Phil took a few light hops, building momentum, then launched into the air and performed a tight midair twist with a modest knee tuck before landing clean. "Boom!" he announced, throwing his hands up like a gymnast sticking the landing. "Years of practice right there."

Jon nodded thoughtfully. "Looks fun."

"Fun," Phil said, dramatically, "is just the first layer. It's like an onion of awesome."

Jon chuckled, then bounced a few times, picking up speed. He launched—and in one fluid motion mimicked the exact move Phil had just performed. When he landed, it was with the same soft control, like he'd been doing it for years.

Phil stared. "Okay... beginner's luck. No big deal."

"I pay attention," Jon said with a shrug, smiling.

Phil narrowed his eyes playfully. "You wanna see another?"

"Hit me."

And so Phil did. One by one, he pulled out every move he remembered: the Sidekick Flip (which wasn't a flip but sounded cooler with the name), the Knee-Bounce-Spin, the Rollback Pop, even a move he simply called "The Flair," which was basically a jump with jazz hands midair.

Jon tried them all.

And nailed them all.

Sure, a few took two or three tries, but by the fourth round Jon was bouncing into every move with the grace of someone who had trampoline springs in his DNA.

Phil stood there, dumbfounded, watching this teenager breeze through a decade's worth of backyard acrobatics like it was nothing.

Jon didn't notice.

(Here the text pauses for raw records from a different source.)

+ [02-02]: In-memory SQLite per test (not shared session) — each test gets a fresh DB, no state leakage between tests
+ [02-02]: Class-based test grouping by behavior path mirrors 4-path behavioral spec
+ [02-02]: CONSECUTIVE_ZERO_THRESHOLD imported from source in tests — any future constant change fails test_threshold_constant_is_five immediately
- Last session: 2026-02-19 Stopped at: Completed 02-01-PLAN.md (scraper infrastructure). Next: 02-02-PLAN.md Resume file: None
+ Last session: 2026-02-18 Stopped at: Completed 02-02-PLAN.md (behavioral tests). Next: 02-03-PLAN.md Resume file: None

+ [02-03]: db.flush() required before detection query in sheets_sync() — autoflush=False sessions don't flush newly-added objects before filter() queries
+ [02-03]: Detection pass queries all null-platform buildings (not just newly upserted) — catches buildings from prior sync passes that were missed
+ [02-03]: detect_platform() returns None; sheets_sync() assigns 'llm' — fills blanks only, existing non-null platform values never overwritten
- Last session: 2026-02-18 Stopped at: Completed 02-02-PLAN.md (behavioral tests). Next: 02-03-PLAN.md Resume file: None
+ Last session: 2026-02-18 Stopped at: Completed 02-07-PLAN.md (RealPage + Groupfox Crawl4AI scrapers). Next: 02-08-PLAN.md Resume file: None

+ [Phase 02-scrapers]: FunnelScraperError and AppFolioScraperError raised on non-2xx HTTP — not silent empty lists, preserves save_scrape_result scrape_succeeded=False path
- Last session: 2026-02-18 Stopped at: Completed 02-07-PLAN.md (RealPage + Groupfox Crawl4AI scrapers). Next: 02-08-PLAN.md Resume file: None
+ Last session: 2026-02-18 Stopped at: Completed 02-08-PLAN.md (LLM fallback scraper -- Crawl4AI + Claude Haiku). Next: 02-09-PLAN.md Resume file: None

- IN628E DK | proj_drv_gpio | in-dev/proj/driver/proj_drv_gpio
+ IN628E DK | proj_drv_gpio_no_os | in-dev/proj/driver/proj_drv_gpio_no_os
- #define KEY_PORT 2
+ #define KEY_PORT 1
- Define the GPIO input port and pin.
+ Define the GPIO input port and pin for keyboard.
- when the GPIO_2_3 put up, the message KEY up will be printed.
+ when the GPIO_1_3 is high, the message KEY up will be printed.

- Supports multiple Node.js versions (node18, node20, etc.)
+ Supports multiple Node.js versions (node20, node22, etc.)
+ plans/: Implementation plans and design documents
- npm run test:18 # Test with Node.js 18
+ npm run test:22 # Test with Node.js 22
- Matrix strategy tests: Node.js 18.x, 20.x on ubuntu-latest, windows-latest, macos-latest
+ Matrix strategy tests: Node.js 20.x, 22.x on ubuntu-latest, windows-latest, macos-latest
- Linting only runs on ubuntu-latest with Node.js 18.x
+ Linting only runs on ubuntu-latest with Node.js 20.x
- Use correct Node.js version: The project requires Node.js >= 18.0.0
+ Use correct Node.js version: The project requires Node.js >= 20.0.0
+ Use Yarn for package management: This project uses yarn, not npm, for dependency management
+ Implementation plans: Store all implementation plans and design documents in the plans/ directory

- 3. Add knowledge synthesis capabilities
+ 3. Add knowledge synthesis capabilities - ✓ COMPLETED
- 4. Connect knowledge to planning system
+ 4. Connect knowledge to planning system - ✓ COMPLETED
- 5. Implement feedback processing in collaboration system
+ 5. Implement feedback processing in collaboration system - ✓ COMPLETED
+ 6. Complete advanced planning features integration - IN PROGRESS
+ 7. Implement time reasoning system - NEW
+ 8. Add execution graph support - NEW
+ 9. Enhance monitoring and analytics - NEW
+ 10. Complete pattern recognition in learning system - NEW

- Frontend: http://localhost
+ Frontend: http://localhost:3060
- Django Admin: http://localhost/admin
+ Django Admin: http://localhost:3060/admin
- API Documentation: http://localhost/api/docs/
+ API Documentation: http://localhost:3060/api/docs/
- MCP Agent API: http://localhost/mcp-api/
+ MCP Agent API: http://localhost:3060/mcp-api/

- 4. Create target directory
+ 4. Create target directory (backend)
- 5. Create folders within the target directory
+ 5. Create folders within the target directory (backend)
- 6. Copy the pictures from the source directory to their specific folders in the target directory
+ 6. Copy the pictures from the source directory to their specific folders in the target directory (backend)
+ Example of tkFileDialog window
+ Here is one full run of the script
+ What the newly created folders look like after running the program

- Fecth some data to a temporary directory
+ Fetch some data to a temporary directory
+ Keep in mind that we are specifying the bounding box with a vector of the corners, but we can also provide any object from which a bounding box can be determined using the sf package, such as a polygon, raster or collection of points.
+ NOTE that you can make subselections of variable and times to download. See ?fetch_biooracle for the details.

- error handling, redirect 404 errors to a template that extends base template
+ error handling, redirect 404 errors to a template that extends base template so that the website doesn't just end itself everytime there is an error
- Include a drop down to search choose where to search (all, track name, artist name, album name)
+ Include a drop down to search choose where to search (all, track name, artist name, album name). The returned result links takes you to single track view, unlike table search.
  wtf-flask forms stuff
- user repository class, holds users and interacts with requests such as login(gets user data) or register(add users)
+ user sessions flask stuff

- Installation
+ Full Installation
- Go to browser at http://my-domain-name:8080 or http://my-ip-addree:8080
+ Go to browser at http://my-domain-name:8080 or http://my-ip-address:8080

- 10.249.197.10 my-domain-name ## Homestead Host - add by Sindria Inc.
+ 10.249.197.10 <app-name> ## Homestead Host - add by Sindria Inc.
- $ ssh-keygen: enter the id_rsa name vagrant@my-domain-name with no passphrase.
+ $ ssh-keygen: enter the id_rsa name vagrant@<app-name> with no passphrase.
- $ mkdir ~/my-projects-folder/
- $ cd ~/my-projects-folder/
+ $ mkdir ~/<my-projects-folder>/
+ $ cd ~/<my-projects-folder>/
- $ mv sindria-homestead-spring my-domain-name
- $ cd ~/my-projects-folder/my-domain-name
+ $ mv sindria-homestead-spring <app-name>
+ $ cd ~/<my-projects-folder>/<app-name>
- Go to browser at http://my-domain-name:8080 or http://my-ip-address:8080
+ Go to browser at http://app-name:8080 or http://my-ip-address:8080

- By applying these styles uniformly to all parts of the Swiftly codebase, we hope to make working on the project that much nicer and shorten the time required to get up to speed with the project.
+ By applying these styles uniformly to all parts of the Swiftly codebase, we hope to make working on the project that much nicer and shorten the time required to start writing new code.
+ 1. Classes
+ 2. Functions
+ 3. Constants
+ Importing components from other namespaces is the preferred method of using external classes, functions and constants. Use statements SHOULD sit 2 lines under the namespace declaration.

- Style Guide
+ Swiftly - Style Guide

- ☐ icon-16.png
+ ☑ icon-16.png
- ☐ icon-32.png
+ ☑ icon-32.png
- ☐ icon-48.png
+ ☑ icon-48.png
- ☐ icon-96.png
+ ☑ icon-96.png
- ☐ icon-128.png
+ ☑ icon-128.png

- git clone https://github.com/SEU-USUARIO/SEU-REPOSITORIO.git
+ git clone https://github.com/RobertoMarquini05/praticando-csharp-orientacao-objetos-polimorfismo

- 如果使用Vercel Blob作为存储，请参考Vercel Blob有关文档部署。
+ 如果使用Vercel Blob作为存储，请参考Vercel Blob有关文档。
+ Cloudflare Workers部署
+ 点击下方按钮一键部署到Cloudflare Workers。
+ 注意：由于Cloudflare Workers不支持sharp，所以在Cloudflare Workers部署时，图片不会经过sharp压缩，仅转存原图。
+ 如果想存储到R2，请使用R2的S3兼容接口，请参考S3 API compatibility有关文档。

He was too caught up in the motion, the thrill of jumping, the sheer ridiculous joy of it. His limbs were light, his mind clearer than it had been in days. With each jump, he let go of the noise—complicated feelings, labels—and just flew.

Phil finally flopped down on the trampoline's edge, wheezing out a laugh as Jon landed his last spin-tuck-kick with ease.

"You know," Phil said between breaths, "it took me four summers and one sprained wrist to land that last move. You... you picked it up like it was hopscotch."

Jon finally stopped, sweat shining on his brow, his chest rising and falling fast. He grinned. "I told you I pay attention."

Phil shook his head. "You might be part cat. Like, reincarnated Cirque du Soleil feline or something."

Jon just laughed and offered Phil a hand. Together, they stepped off the trampoline and back onto solid ground.

Phil looked at him with a strange mixture of admiration and mild existential crisis. "Well, now I need to go question my entire trampoline legacy."

Jon clapped him on the back. "You did great, Phil. I'd still vote you into the Trampoline Hall of Fame."

Phil smiled, puffing out his chest. "As long as I get the cover photo."

The two walked back toward the house, the sun dipping just below the horizon, the air cooling around them. Jon's legs were a little sore, but in a good way. The ache of effort. The kind that came with pushing your limits and remembering how fun life could be.